La sua Valle Scannese divenne così punto di riferimento, e la vita si pose al servizio di chi volesse viverla per quel che di più bello potesse offrire. Una ascesa senza muri, una sorpresa dopo l’altra sino alla benedizione di un Papa, vero e non di fantasia, che ebbe a dichiarare egli eterno amore e simpatia. E poi, i giornali, i telegiornali, i documentari, le fiere, la voglia di essere quello di sempre per sempre : Gregorio. Il suo cappello rosso di lana è l’emblema di un orgoglio senza limiti di spazio, ma nella consapevolezza che dell’orgoglio si poteva e si può essere partecipi senza essere autoreferenziali nel porre il proprio sapere e le proprie azioni verso la disponibilità altrui.
Questo si chiama : Bene collettivo ! Gregorio era e resta : Il Bene collettivo. Tempi passati che non cancellano quanto la gioventù è inesperta ma mai vana. Tempi presenti che non cancellano quanto la matura età, detta regole ben precise di sostenibilità. Tempi futuri che non potranno cancellare quanto il nostro omone dal bastone amico, ha seminato. Saprà aspettare ancora, come ha fatto sempre, come sempre ci ha insegnato. Non bisogna dar fretta agli eventi né tantomeno alla natura, alla vita. – “ Siamo di passaggio, siate seminatori. Se non potrai raccogliere tu il frutto del seme, goditi il sapore di chi ha raccolto dopo di te “- questa è la storia in sintesi di un uomo che ha seminato per se e per tutti noi.
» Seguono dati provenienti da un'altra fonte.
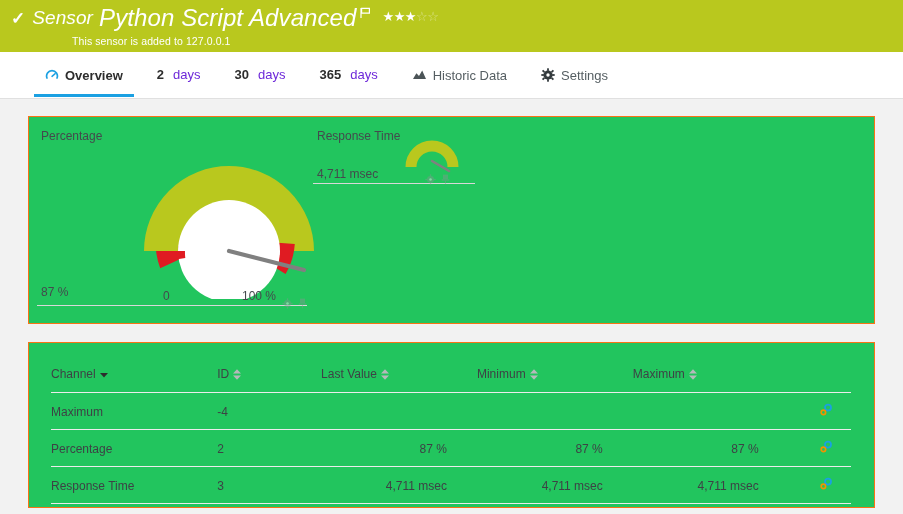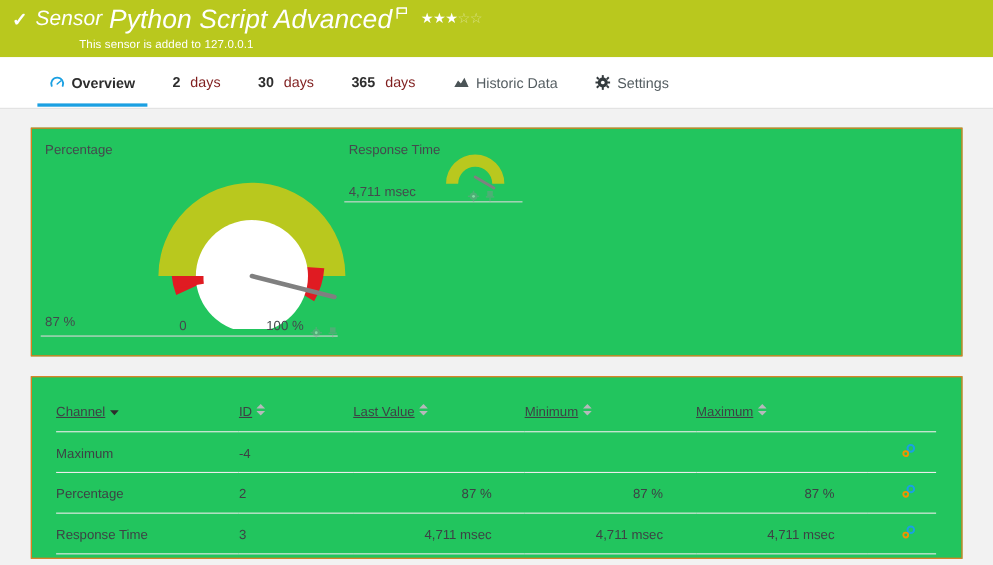--- a/index.html
+++ b/index.html
@@ -105,7 +105,7 @@
     background: #1ba0e2;
   }
   .tab .num { font-weight: bold; color: #2d2d2d; margin-right: 3px; }
-  .tab .unit { color: #7f1d1d; }
+  .tab .unit { color: #6d28d9; }
   .tab-icon { display: inline-flex; align-items: center; justify-content: center; }
 
   

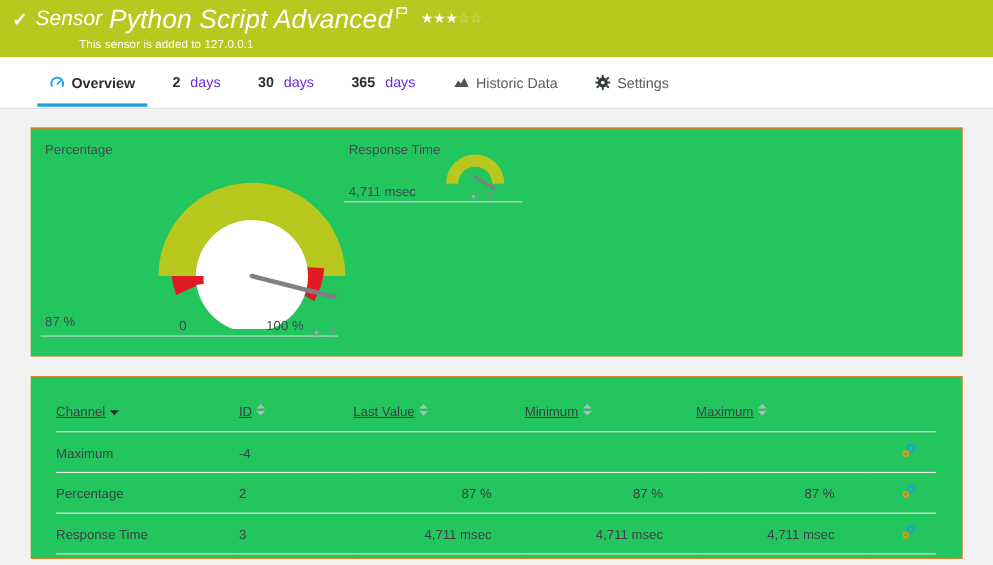--- a/index.html
+++ b/index.html
@@ -201,7 +201,7 @@
   .col-max     { width: 150px; text-align: right; padding-right: 30px !important; }
   .col-act     { width: 60px;  text-align: right; padding-right: 18px !important; }
   th.col-last, th.col-min, th.col-max { text-align: right; }
-  .th-inner { display: inline-flex; align-items: flex-start; gap: 4px; text-decoration: underline; }
+  .th-inner { display: inline-flex; align-items: center; gap: 4px; }
   .sort-updown { display: inline-flex; flex-direction: column; line-height: 0; gap: 1px; }
   .caret-dn-solid { display: inline-block; }
 </style>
Resta a noi saper aspettare gli eventi e nel suo insegnamento, mai dimenticare che Gregorio sa aspettare.
Sarà felice si vederci raccogliere il suo seme, e godere insieme del suo generoso frutto. La messa è terminata, il feretro torna fuori delle sue mura, si avvia verso la notte. Sarà chiuso in un posto stretto, angusto e mai più luminoso. Lui no, lui, il nostro Gregorio, saprà accendere le stelle, parlar con loro per non farle addormentare affinché il loro splendore sia il suo ed il suo, come sempre, il nostro. Aspetteremo e con lui vivremo ancora giornate di sole, di neve, di gioia, di pianto.
Non ci resta che asciugare le lacrime e vedere, aspettando, i prossimi fiori da esse irrorati. Non parliamo di morte, Gregorio non approverebbe. Diamo speranza alla Vita, lui sarà, come è adesso, felice. Ciao amico del Mondo, presto la tua tomba sarà al cospetto della luce e noi con essa risparmieremo il tempo di trovar l’interruttore.